**Material shown**
--
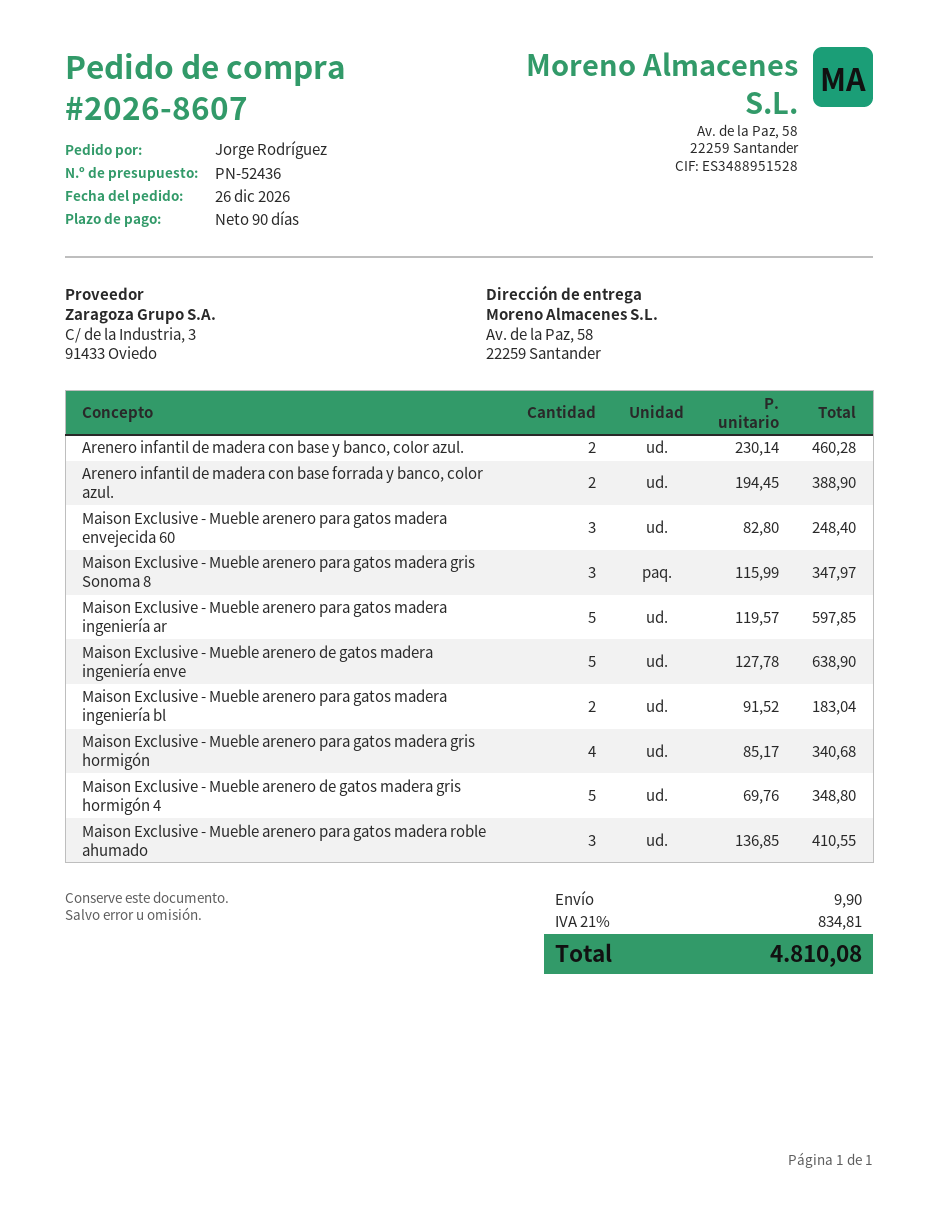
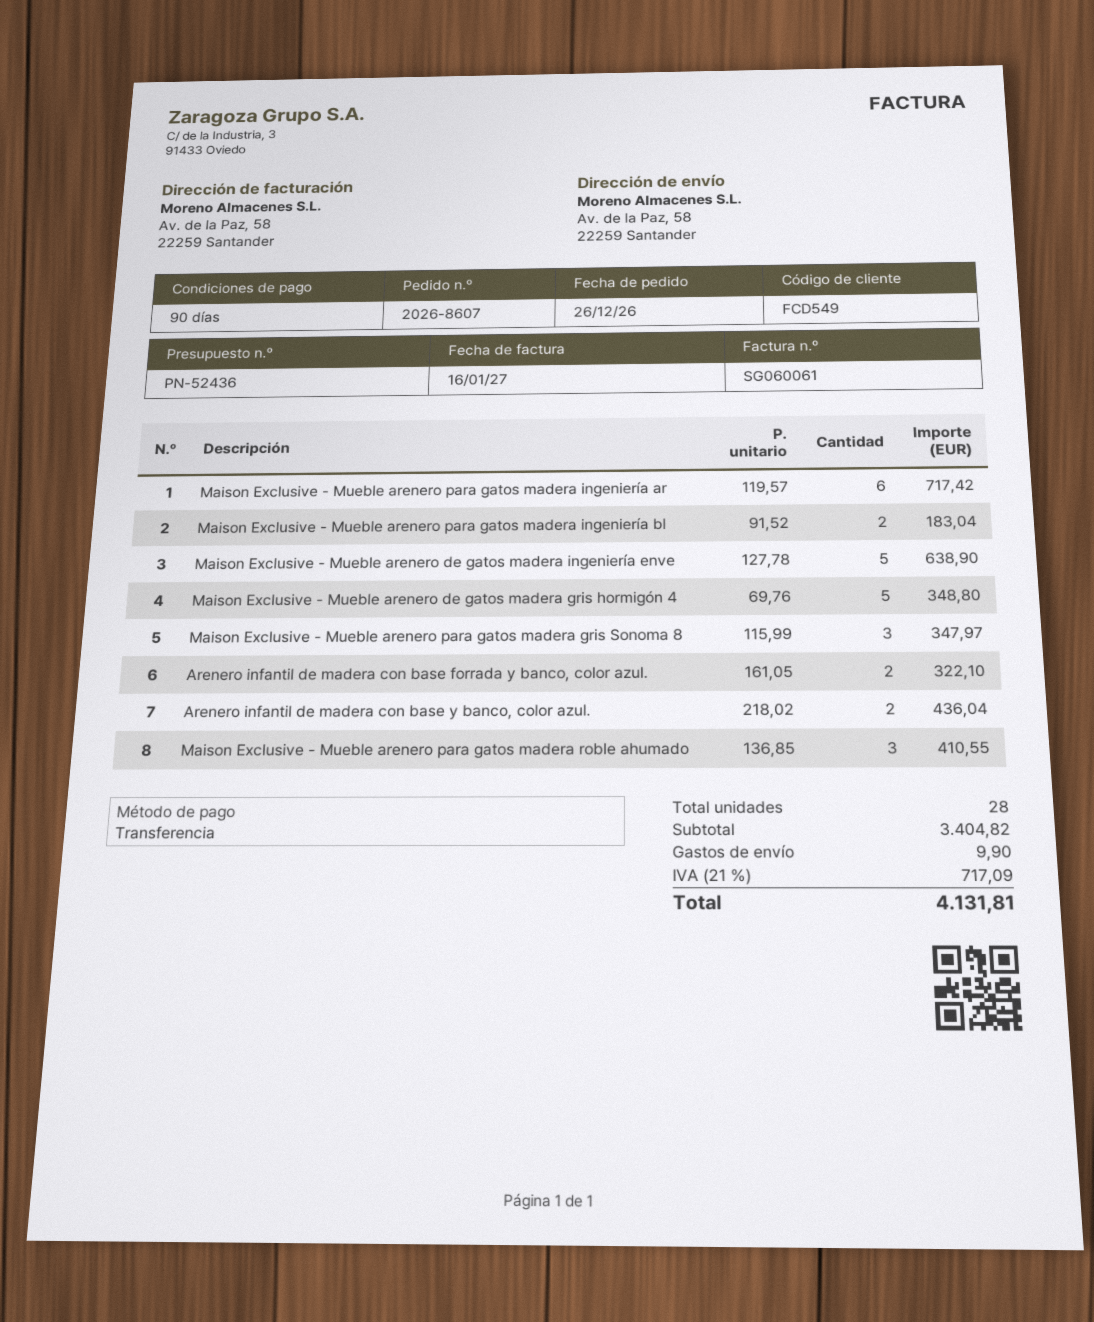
Arenero infantil de madera con base y banco, color azul.: 2 x 230.14 = 460.28 -> 2 x 218.02 = 436.04
Arenero infantil de madera con base forrada y banco, color azul.: 2 x 194.45 = 388.90 -> 2 x 161.05 = 322.10
Maison Exclusive - Mueble arenero para gatos madera envejecida 60: 3 x 82.80 = 248.40 -> none
Maison Exclusive - Mueble arenero para gatos madera ingeniería ar: 5 x 119.57 = 597.85 -> 6 x 119.57 = 717.42
Maison Exclusive - Mueble arenero para gatos madera gris hormigón: 4 x 85.17 = 340.68 -> none
tax: 21% = 834.81 -> 21% = 717.09
total: 4810.08 -> 4131.81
--
Each entry above is to be written out exactly. The pictures stay out.

**Response area**
Arenero infantil de madera con base y banco, color azul.: 2 x 230.14 = 460.28 -> 2 x 218.02 = 436.04
Arenero infantil de madera con base forrada y banco, color azul.: 2 x 194.45 = 388.90 -> 2 x 161.05 = 322.10
Maison Exclusive - Mueble arenero para gatos madera envejecida 60: 3 x 82.80 = 248.40 -> none
Maison Exclusive - Mueble arenero para gatos madera ingeniería ar: 5 x 119.57 = 597.85 -> 6 x 119.57 = 717.42
Maison Exclusive - Mueble arenero para gatos madera gris hormigón: 4 x 85.17 = 340.68 -> none
tax: 21% = 834.81 -> 21% = 717.09
total: 4810.08 -> 4131.81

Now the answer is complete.